The start date of the standard deduction for work related expenses will be deferred until 1 July 2013.

The start date of the 50 per cent tax discount for interest income will be deferred until 1 July 2013, allowing more time for consultation with stakeholders on issues previously raised by industry.

The start date of the phase down in interest withholding tax for financial institutions will be deferred until 2014-15.

The start date of the new tax system for managed investment trusts will be deferred until 1 July 2013, allowing more time for consultation with stakeholders about how to best implement the elements of the package.

Together the deferral of these four measures will provide savings of $2.1 billion over the forward estimates.

The Government emphasised its commitment to fiscal discipline in the lead up to the Tax Forum, and remains committed to these important tax reforms.

 

Text of statement from Treasurer Wayne Swan

OECD Economic Outlook 90 – November 2011

The OECD Economic Outlook released overnight confirms that the fundamentals and outlook for the Australian economy remain solid, despite a major deterioration in Europe and a further slowing in the global economy in recent months.

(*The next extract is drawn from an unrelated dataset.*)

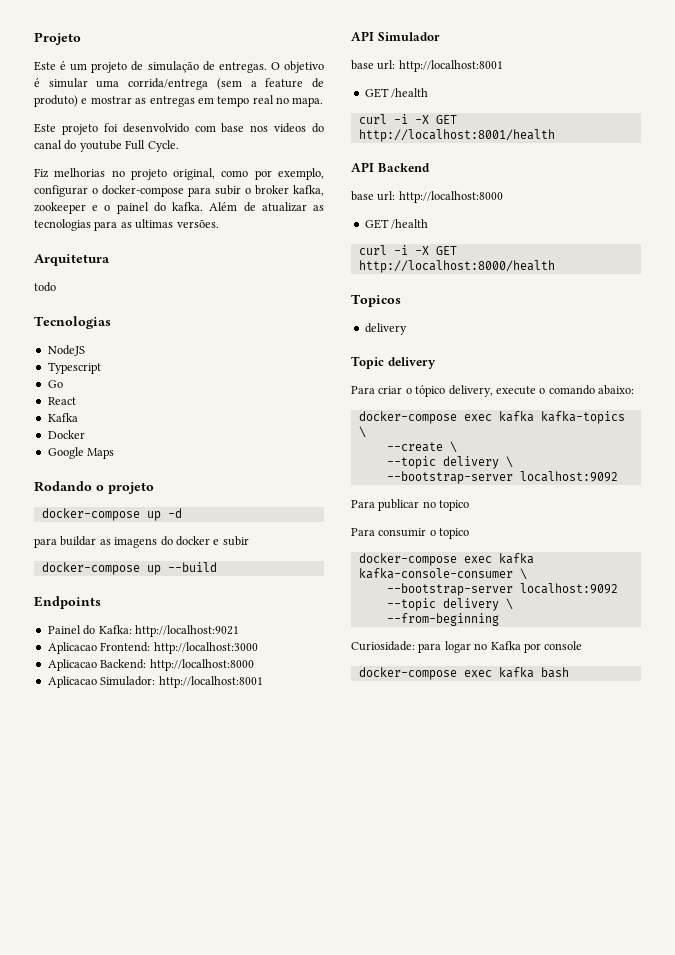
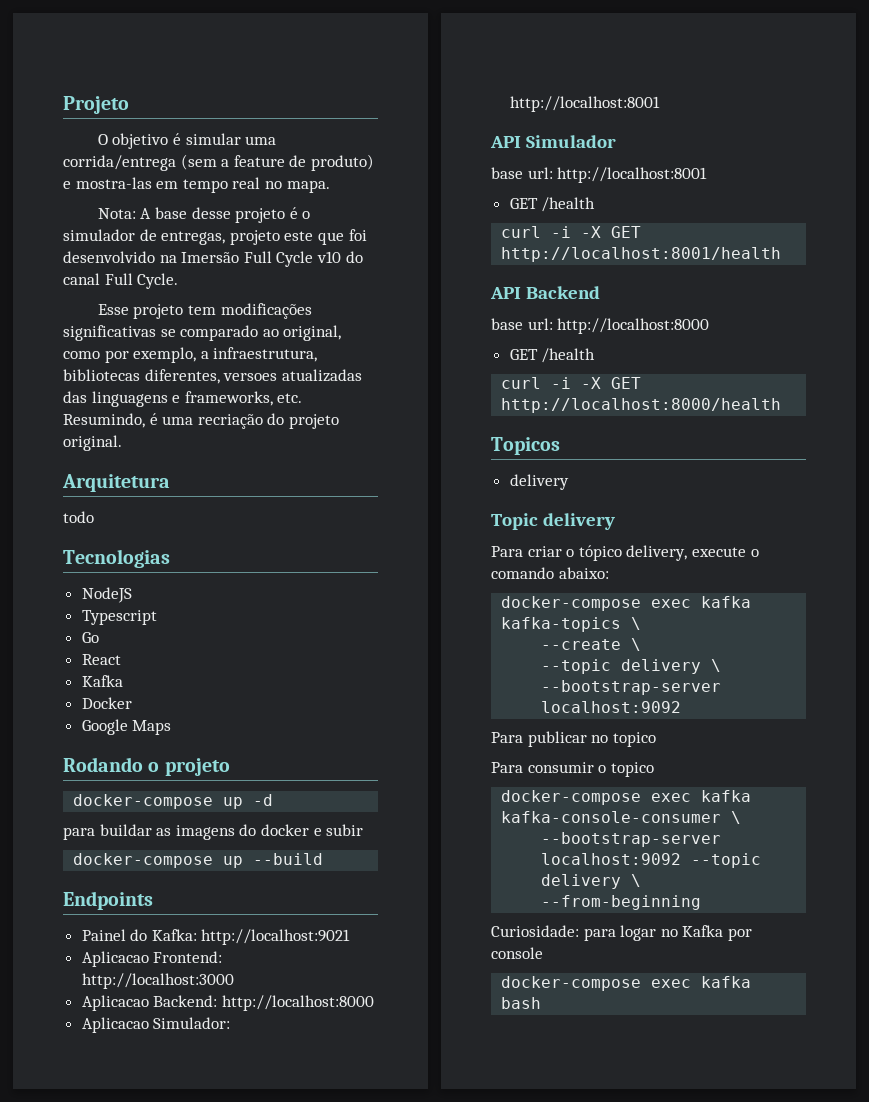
[34,61,267,73] Este é um projeto de simulação de entregas. -> (129, 105) none
[90,96,195,107] mostrar as entregas -> [75,177,152,189] mostra-las
[34,123,324,135] [34,140,179,152] [34,168,324,180] [34,185,324,197] [34,202,325,214] [34,219,219,231] Este projeto foi desenvolvido com base nos videos do canal do youtube Full Cycle. // Fiz melhorias no projeto original, como por exemplo, configurar o docker-compose para subir o broker kafka, zookeeper e o painel do kafka. Além de atualizar as tecnologias para as ultimas versões. -> [97,207,311,223] [63,229,367,245] [63,251,363,267] [63,273,179,289] [97,303,312,319] [63,325,342,341] [63,347,318,363] [63,369,362,384] [63,391,303,407] [63,413,339,429] [63,435,122,451] Nota: A base desse projeto é o simulador de entregas, projeto este que foi desenvolvido na Imersão Full Cycle v10 do canal Full Cycle. // Esse projeto tem modificações significativas se comparado ao original, como por exemplo, a infraestrutura, bibliotecas diferentes, versoes atualizadas das linguagens e frameworks, etc. Resumindo, é uma recriação do projeto original.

The OECD states that Europe’s escalating crisis has resulted in a weaker growth outlook for OECD economies in the near term, and notes the euro area appears to be in a mild recession.

Against this backdrop, the growth forecast for OECD economies has been dramatically cut since May, revised down to 1.8 per cent in 2011 (from 2.3 per cent) and 1.6 per cent in 2012 (from 2.8 per cent).

In addition, the OECD warns of serious downside risks to this outlook, particularly the possibility of a sovereign default in the euro area causing contagion to spread to other markets. According to the OECD, “without preventive action, events could strengthen such pressures and plunge the euro area into a deep recession with large negative effects for the global economy.”

Despite the turbulence in the global economy, the OECD forecasts the Australian economy is still expected to grow substantially faster than its peers, with growth of 4.0 per cent in 2012 and 3.2 per cent in 2013.

The OECD expects Australia’s unemployment rate to tick up slightly to 5.3 per cent in 2012, although this is much lower than the 8 per cent unemployment rate expected for the OECD area as a whole, and reflects the strong economic management that saw Australia avoid recession during the global financial crisis and continue to create jobs through the recovery.

The OECD states that Australia’s “unemployment is expected to stay low and underlying inflation contained as the remaining slack in the economy gradually disappears.”

The OECD firmly endorses Australia’s budget strategy, noting that “stringent spending control, consistent with the Government’s plans, is still necessary to offset the revenue declines induced by the financial crisis and natural disasters.”

If global conditions deteriorate significantly, the OECD notes that Australia has room to move on monetary policy as well as the ability to provide fiscal support should it be necessary, due to our very low level of public debt.

In these uncertain times for the global economy, the Government recognises the importance of striking the right balance between budget discipline and continuing to support job creation and growth. Just as it would be wrong to abandon our determination to return to surplus in 2012-13, it would also be counterproductive to take an axe to the budget.

Strong and stable economic management, and our record of fiscal discipline, remain very important for Australian families across the country, helping underpin confidence and supporting Australian jobs.